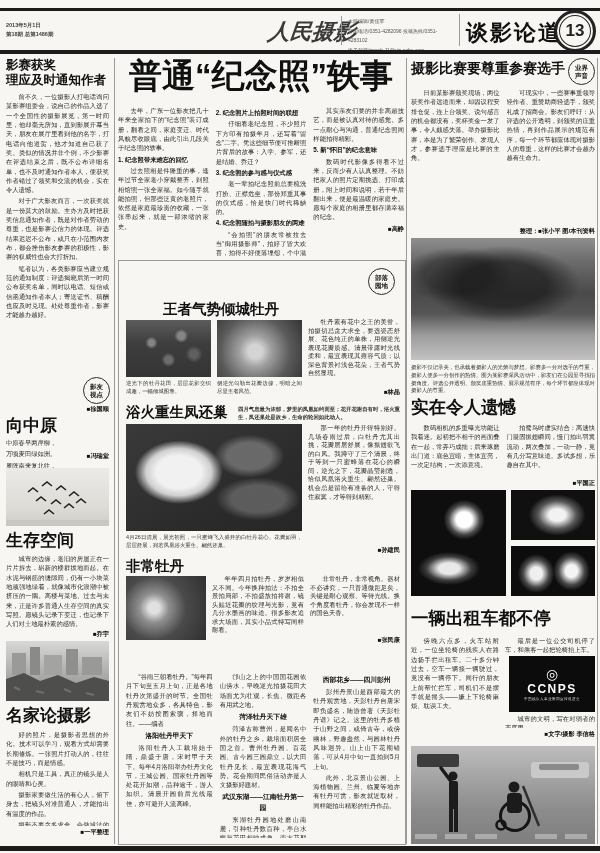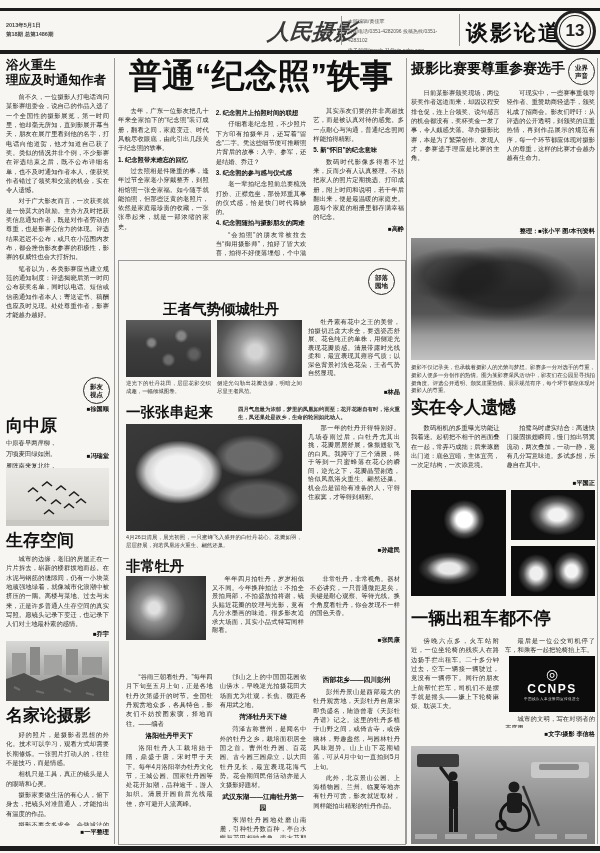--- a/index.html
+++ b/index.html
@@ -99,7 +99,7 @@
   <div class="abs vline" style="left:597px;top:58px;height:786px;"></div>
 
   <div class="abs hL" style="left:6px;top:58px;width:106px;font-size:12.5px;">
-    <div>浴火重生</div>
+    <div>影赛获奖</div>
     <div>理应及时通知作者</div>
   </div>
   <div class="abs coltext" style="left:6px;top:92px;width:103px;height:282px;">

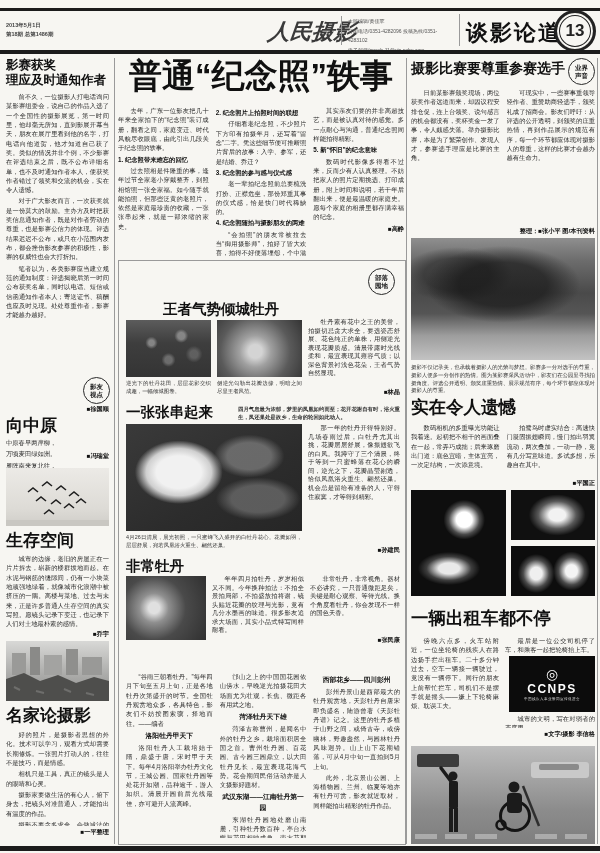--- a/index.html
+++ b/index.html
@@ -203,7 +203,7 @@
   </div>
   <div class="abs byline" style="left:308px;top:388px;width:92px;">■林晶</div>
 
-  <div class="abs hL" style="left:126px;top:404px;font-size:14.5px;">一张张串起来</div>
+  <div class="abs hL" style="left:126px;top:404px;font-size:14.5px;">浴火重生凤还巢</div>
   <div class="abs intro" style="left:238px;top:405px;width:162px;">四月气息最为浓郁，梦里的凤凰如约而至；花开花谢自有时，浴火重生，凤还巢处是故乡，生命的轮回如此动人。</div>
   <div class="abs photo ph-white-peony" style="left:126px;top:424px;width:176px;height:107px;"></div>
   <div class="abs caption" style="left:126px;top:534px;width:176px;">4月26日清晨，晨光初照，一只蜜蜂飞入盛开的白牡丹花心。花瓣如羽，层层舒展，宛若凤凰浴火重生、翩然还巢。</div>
========================================
When the string "left" occurs in a line of the material, that line belongs in the answer.

◆ ANSWER BOX:
   <div class="abs vline" style="left:597px;top:58px;height:786px;"></div>
   <div class="abs hL" style="left:6px;top:58px;width:106px;font-size:12.5px;">
   <div class="abs coltext" style="left:6px;top:92px;width:103px;height:282px;">
   <div class="abs byline" style="left:308px;top:388px;width:92px;">■林晶</div>
-  <div class="abs hL" style="left:126px;top:404px;font-size:14.5px;">一张张串起来</div>
+  <div class="abs hL" style="left:126px;top:404px;font-size:14.5px;">浴火重生凤还巢</div>
   <div class="abs intro" style="left:238px;top:405px;width:162px;">四月气息最为浓郁，梦里的凤凰如约而至；花开花谢自有时，浴火重生，凤还巢处是故乡，生命的轮回如此动人。</div>
   <div class="abs photo ph-white-peony" style="left:126px;top:424px;width:176px;height:107px;"></div>
   <div class="abs caption" style="left:126px;top:534px;width:176px;">4月26日清晨，晨光初照，一只蜜蜂飞入盛开的白牡丹花心。花瓣如羽，层层舒展，宛若凤凰浴火重生、翩然还巢。</div>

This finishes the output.